### EXERCISE
It would help if you retyped the data exactly, leaving out the pictures.

Content starts

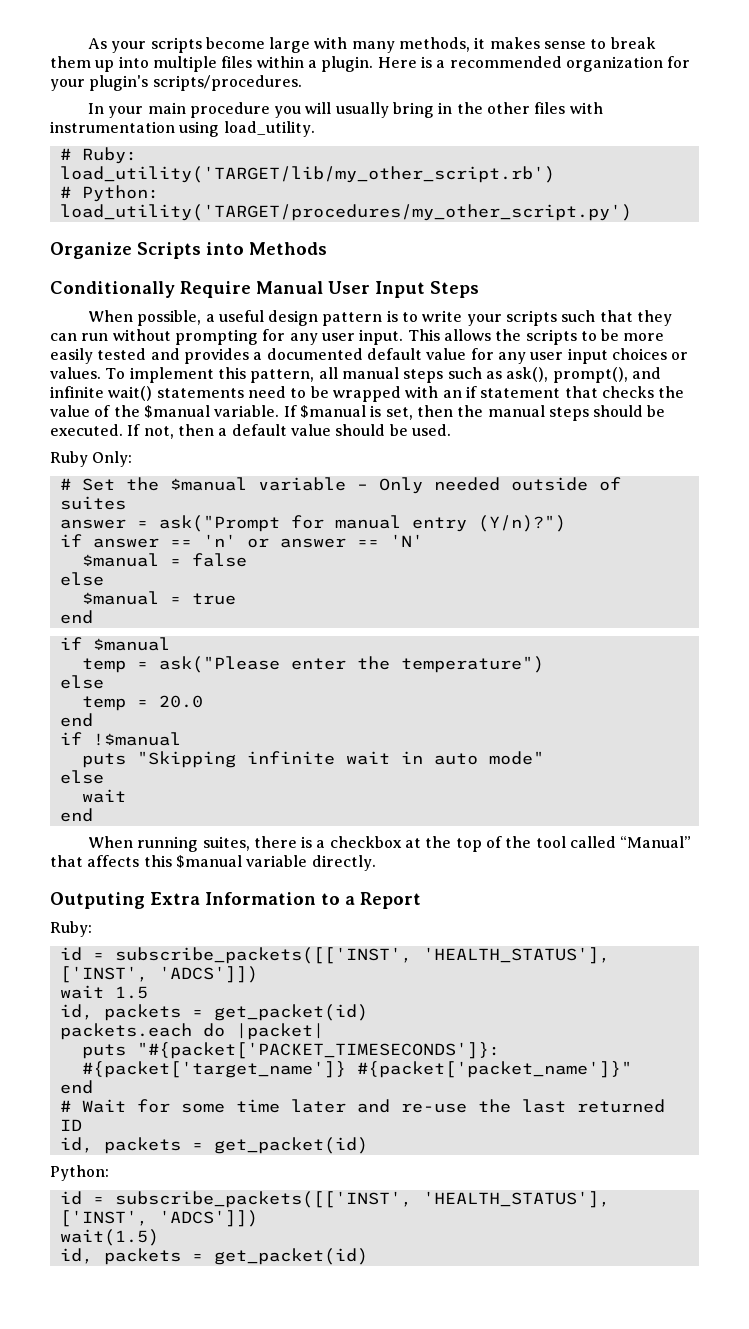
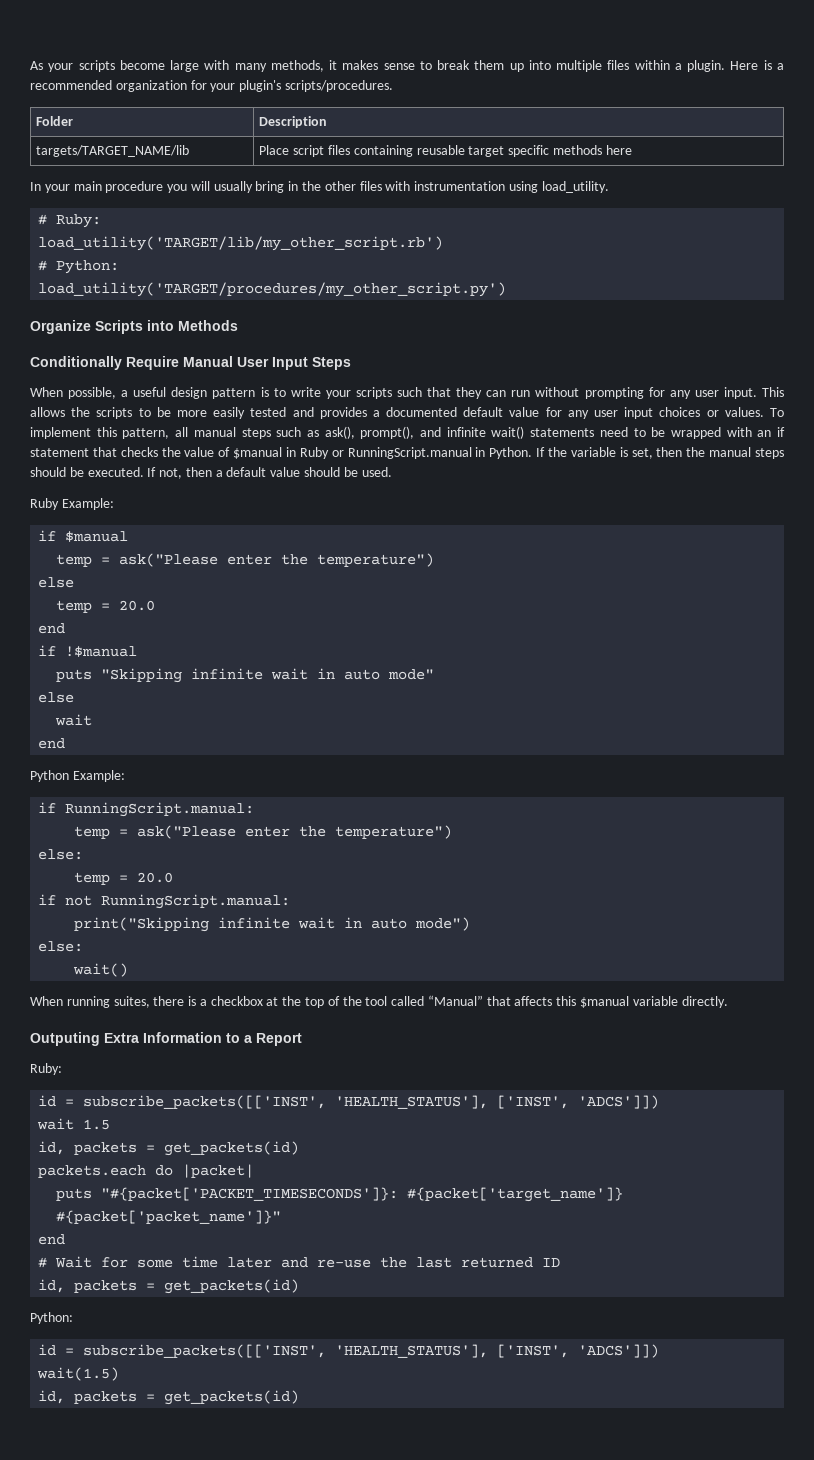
+ Folder | Description
+ targets/TARGET_NAME/lib | Place script files containing reusable target specific methods here
- To implement this pattern, all manual steps such as ask(), prompt(), and infinite wait() statements need to be wrapped with an if statement that checks the value of the $manual variable. If $manual is set, then the manual steps should be executed.
+ To implement this pattern, all manual steps such as ask(), prompt(), and infinite wait() statements need to be wrapped with an if statement that checks the value of $manual in Ruby or RunningScript.manual in Python. If the variable is set, then the manual steps should be executed.
- Ruby Only:
- # Set the $manual variable – Only needed outside of suites
- answer = ask("Prompt for manual entry (Y/n)?")
- if answer == 'n' or answer == 'N'
- $manual = false
- else
- $manual = true
- end
+ Ruby Example:
+ Python Example:
+ if RunningScript.manual:
+ temp = ask("Please enter the temperature")
+ else:
+ temp = 20.0
+ if not RunningScript.manual:
+ print("Skipping infinite wait in auto mode")
+ else:
+ wait()
  wait 1.5
- id, packets = get_packet(id)
+ id, packets = get_packets(id)
  # Wait for some time later and re-use the last returned ID
- id, packets = get_packet(id)
+ id, packets = get_packets(id)
  wait(1.5)
- id, packets = get_packet(id)
+ id, packets = get_packets(id)

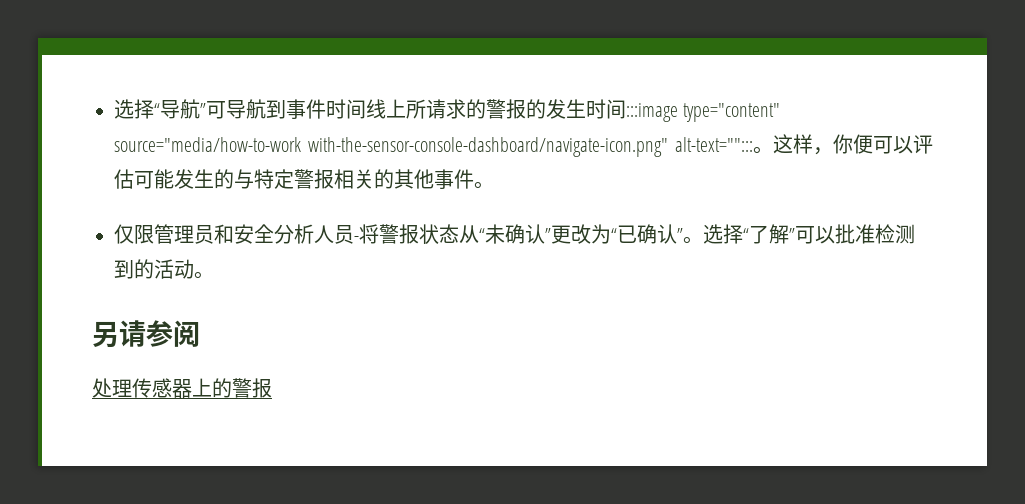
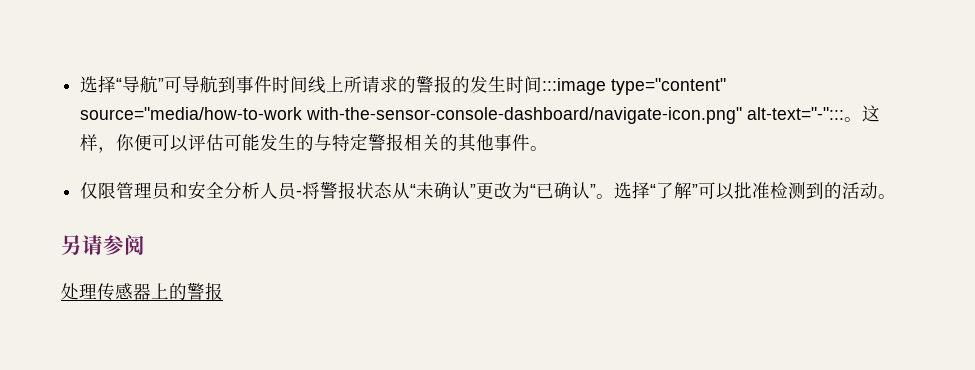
- 选择“导航”可导航到事件时间线上所请求的警报的发生时间:::image type="content" source="media/how-to-work with-the-sensor-console-dashboard/navigate-icon.png" alt-text="":::。
+ 选择“导航”可导航到事件时间线上所请求的警报的发生时间:::image type="content" source="media/how-to-work with-the-sensor-console-dashboard/navigate-icon.png" alt-text="-":::。

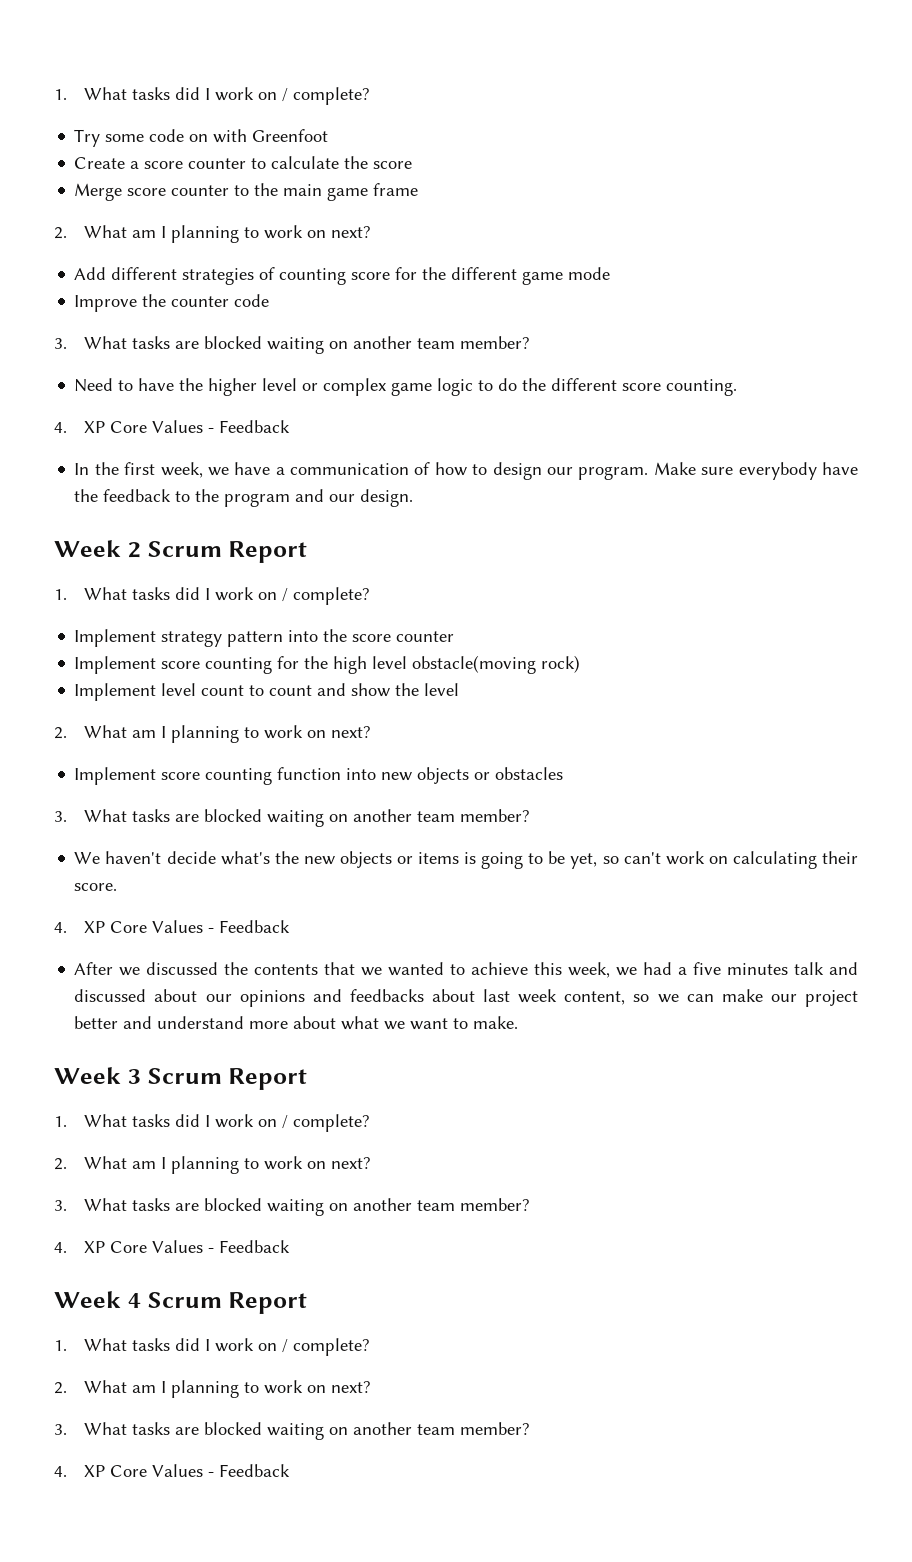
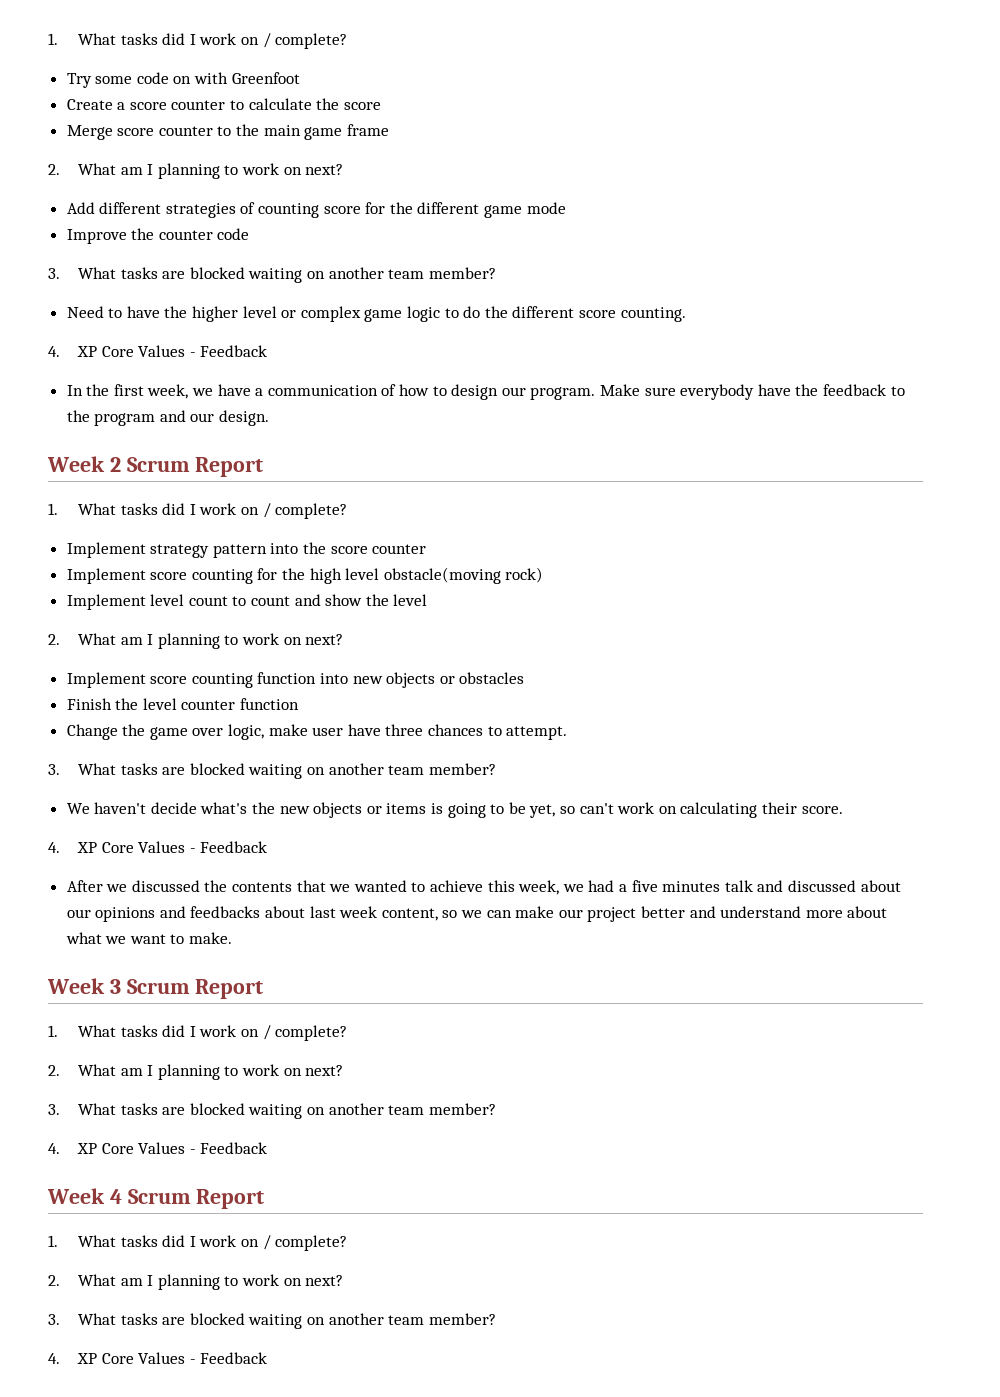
+ Finish the level counter function
+ Change the game over logic, make user have three chances to attempt.

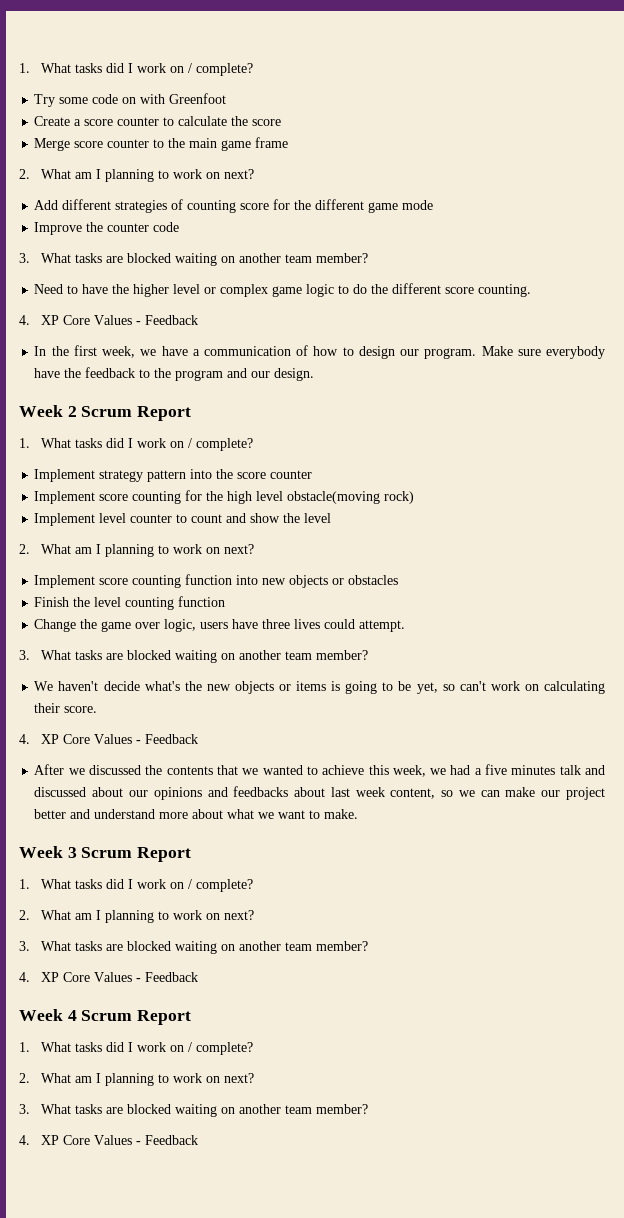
- Implement level count to count and show the level
+ Implement level counter to count and show the level
- Finish the level counter function
+ Finish the level counting function
- Change the game over logic, make user have three chances to attempt.
+ Change the game over logic, users have three lives could attempt.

Content ends

### RESPONSE BELOW
+ Folder | Description
+ targets/TARGET_NAME/lib | Place script files containing reusable target specific methods here
- To implement this pattern, all manual steps such as ask(), prompt(), and infinite wait() statements need to be wrapped with an if statement that checks the value of the $manual variable. If $manual is set, then the manual steps should be executed.
+ To implement this pattern, all manual steps such as ask(), prompt(), and infinite wait() statements need to be wrapped with an if statement that checks the value of $manual in Ruby or RunningScript.manual in Python. If the variable is set, then the manual steps should be executed.
- Ruby Only:
- # Set the $manual variable – Only needed outside of suites
- answer = ask("Prompt for manual entry (Y/n)?")
- if answer == 'n' or answer == 'N'
- $manual = false
- else
- $manual = true
- end
+ Ruby Example:
+ Python Example:
+ if RunningScript.manual:
+ temp = ask("Please enter the temperature")
+ else:
+ temp = 20.0
+ if not RunningScript.manual:
+ print("Skipping infinite wait in auto mode")
+ else:
+ wait()
  wait 1.5
- id, packets = get_packet(id)
+ id, packets = get_packets(id)
  # Wait for some time later and re-use the last returned ID
- id, packets = get_packet(id)
+ id, packets = get_packets(id)
  wait(1.5)
- id, packets = get_packet(id)
+ id, packets = get_packets(id)

- 选择“导航”可导航到事件时间线上所请求的警报的发生时间:::image type="content" source="media/how-to-work with-the-sensor-console-dashboard/navigate-icon.png" alt-text="":::。
+ 选择“导航”可导航到事件时间线上所请求的警报的发生时间:::image type="content" source="media/how-to-work with-the-sensor-console-dashboard/navigate-icon.png" alt-text="-":::。

+ Finish the level counter function
+ Change the game over logic, make user have three chances to attempt.

- Implement level count to count and show the level
+ Implement level counter to count and show the level
- Finish the level counter function
+ Finish the level counting function
- Change the game over logic, make user have three chances to attempt.
+ Change the game over logic, users have three lives could attempt.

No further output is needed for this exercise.